I.A.T.S.E. Local No. One Pension Fund v. General Electric Company, C.A. No. 11893-VCG (Del. Ch. Dec. 6, 2016) (Glasscock, V.C.)

In this memorandum opinion, the Court of Chancery rejected defendants’ argument that certain fiduciary duty claims asserted by a pension fund with respect to a squeeze out merger adhered to the stock received as consideration in the merger, and found that the pension fund had standing to pursue those fiduciary duty claims despite the fact that the pension fund had sold its stock following the consummation of the merger.

This dispute arose after a series of transactions in which General Electric (“GE”) merged its financial services subsidiary, General Electric Capital Corporation (“GECC”), into the parent company. As a result of the transactions, the holders of shares of GECC preferred stock ultimately received new shares of GE preferred stock. Despite assurances that the new preferred stock would be “of equivalent value,” the GE preferred stock was allegedly worth less due to lower dividend rates.

Former GECC preferred stockholders grew discontent and were eventually allowed to swap their GE preferred stock for other assets in exchange for the release of potential breach of fiduciary duty claims (the “Follow-on Exchange Offer”). Unfortunately for plaintiff, the pension fund sold its GE preferred stock after the merger, but before the Follow-on Exchange Offer was announced. As a result, plaintiff “was unable to benefit from the Follow-on Exchange Offer” and brought suit for breach of fiduciary duty, quasi appraisal, and materially misleading and incomplete disclosures. The Court summarily dispensed with the quasi appraisal and disclosure claims and moved on to consider the “core issue” of whether plaintiff had standing to assert a breach of duty claim.

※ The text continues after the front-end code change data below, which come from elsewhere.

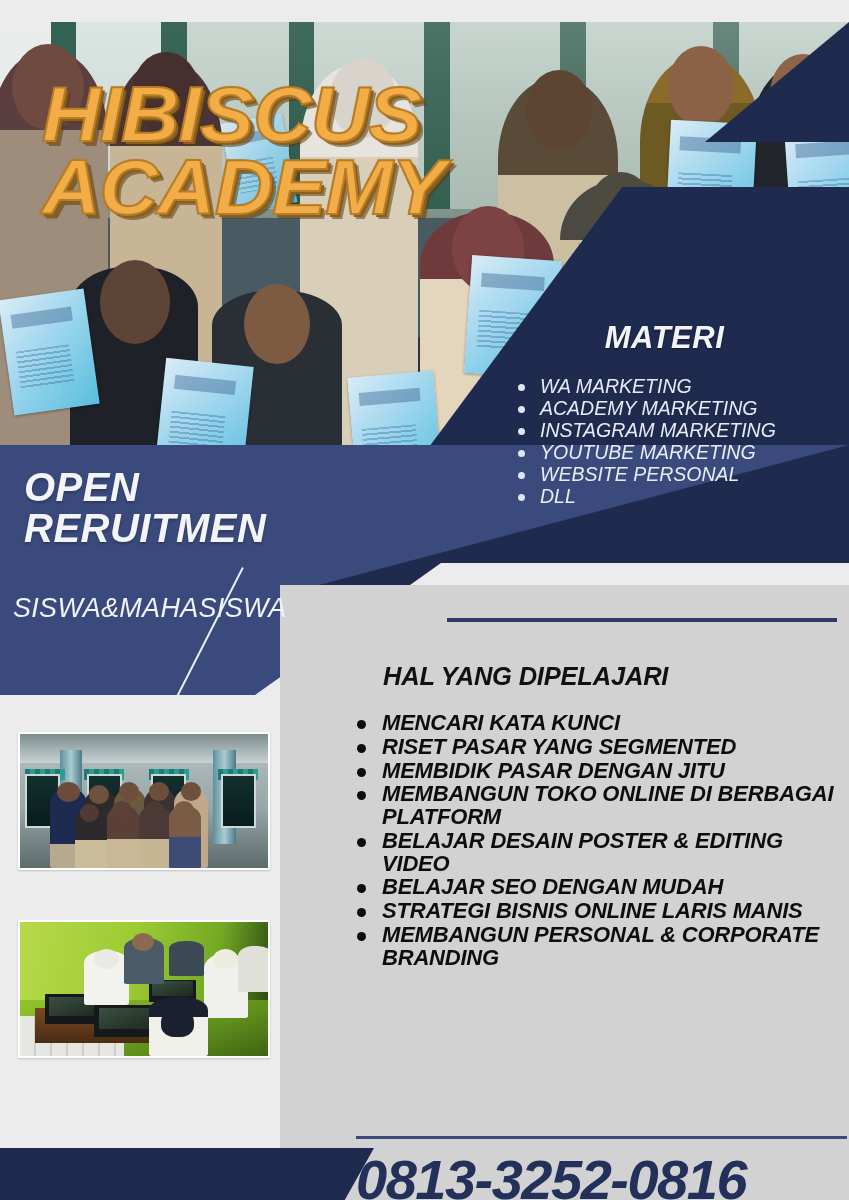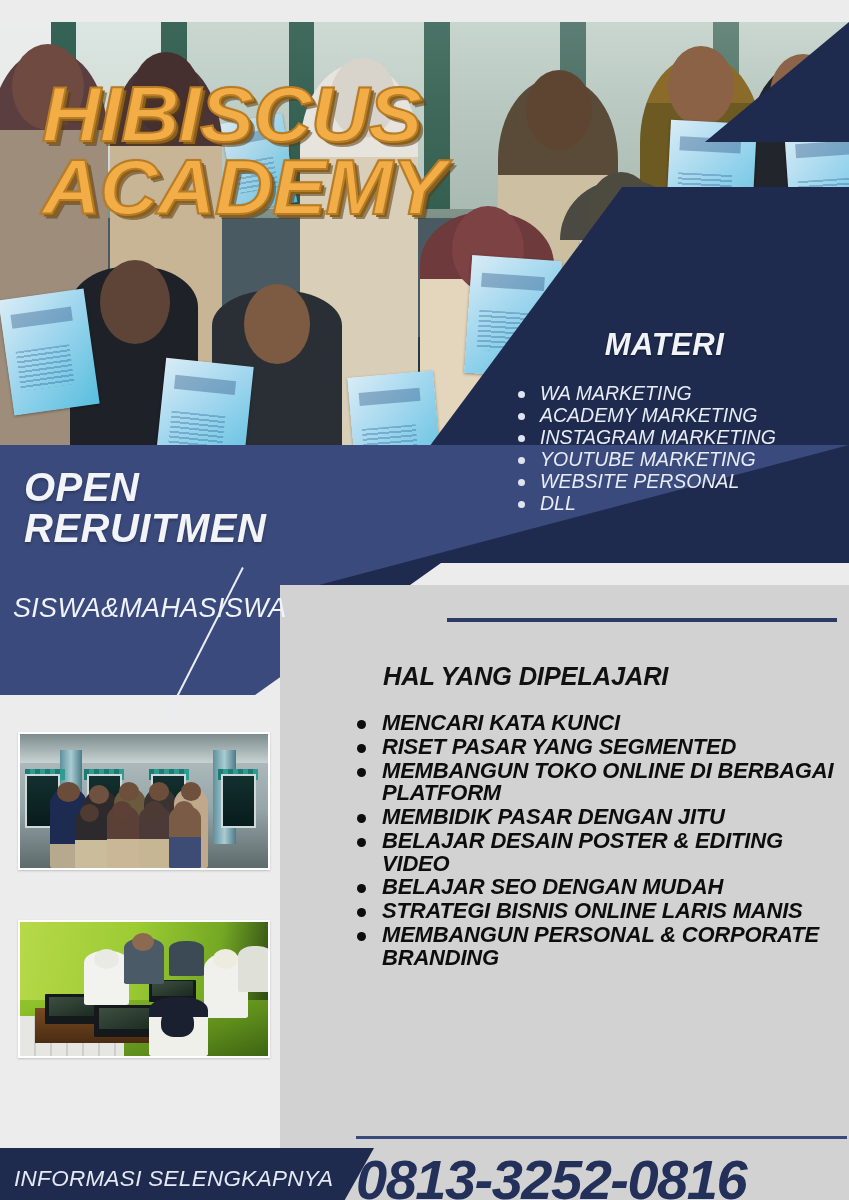"MATERI" .materi { top: 327px -> 320px }
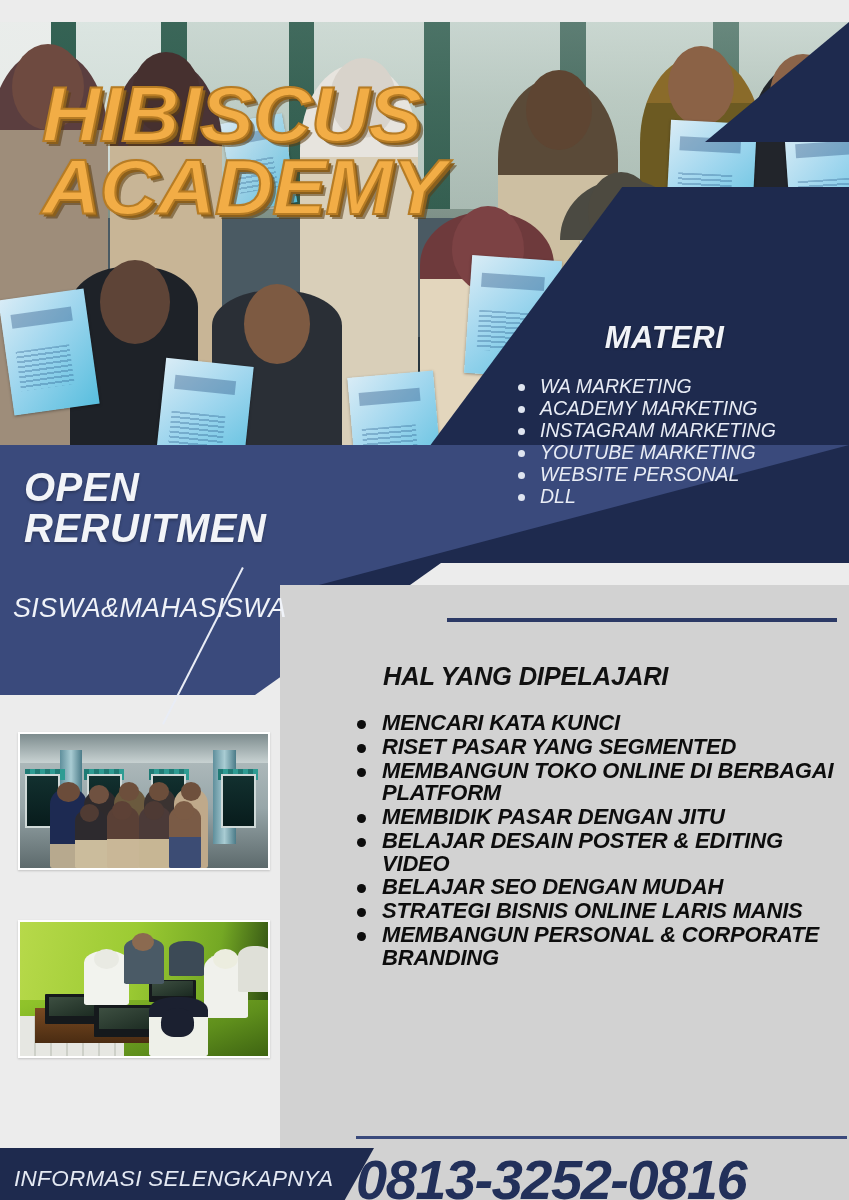"MEMBANGUN TOKO ONLINE DI BERBAGAI" li { order: before "MEMBIDIK PASAR DENGAN JITU" -> after "MEMBIDIK PASAR DENGAN JITU" }
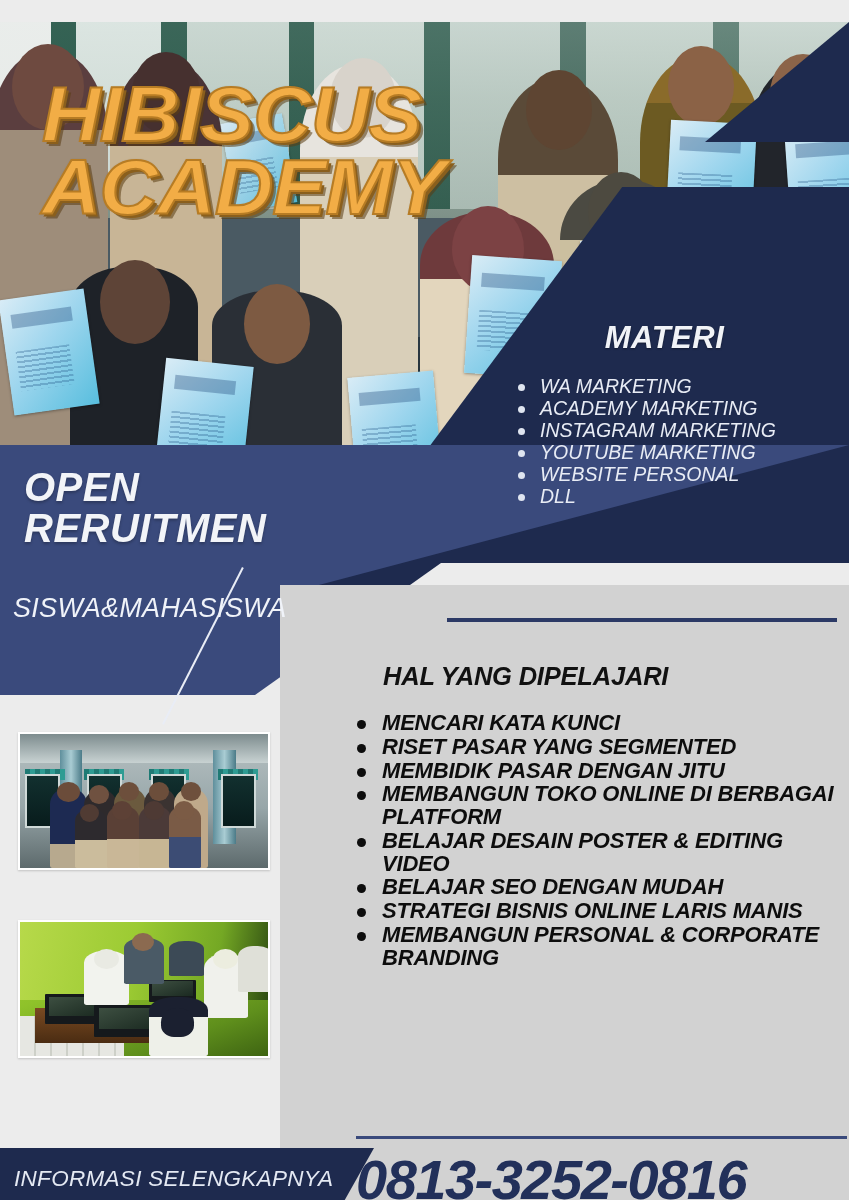"INFORMASI SELENGKAPNYA" div.foot-label { html: <div>INFORMASI SELENGKAPNYA</div> -> none }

In moving to dismiss, defendants argued that the Court’s recent decision in In re Activision Blizzard, Inc. Stockholder Litigation characterizes fiduciary duty claims as being non-personal, meaning the claim adheres to the stock and not the individual stockholder. Following this logic, defendants asserted that plaintiff sold its GE preferred stock and, along with it, any potential claim for breaches of fiduciary duty. The Court rejected this argument by finding the present case is distinguishable from the Court’s decision in Activision, and therefore denied defendants’ motion to dismiss.

According to the Court, the “Activision distinction is both more basic and more nuanced” than the argument put forth by defendants. Instead of creating new law, the Activision holding merely “represents a scholarly treatment of existing law” and is limited to situations in which a stockholder chooses to disassociate itself from the stockholder-corporate relationship and sells “into a market that ‘implicitly reflects the value of any prospective lawsuits.’”

The Court further acknowledged that it does not matter whether the transaction involves “a right to receive cash or, as here, the right to receive different stock in a different corporation.” In either event, the ongoing relationship is severed and any claims arising from the transaction will vest in the former stockholder. In reaching this conclusion, the Court relied on the non-voluntary termination of plaintiff’s interest in GECC and the market’s lack of awareness regarding the value of any potential claims in the price of the GE preferred stock. In contrast to Activision, plaintiff was involuntarily squeezed out in a merger and “nothing in the record indicates that the market . . . valued the potential breach-of-duty claim in the price of the stock.” As a result, the Court held that plaintiff should retain its breach of duty claim and “has standing to seek redress for any injury that arose from the forced conversion of its interest in GECC.”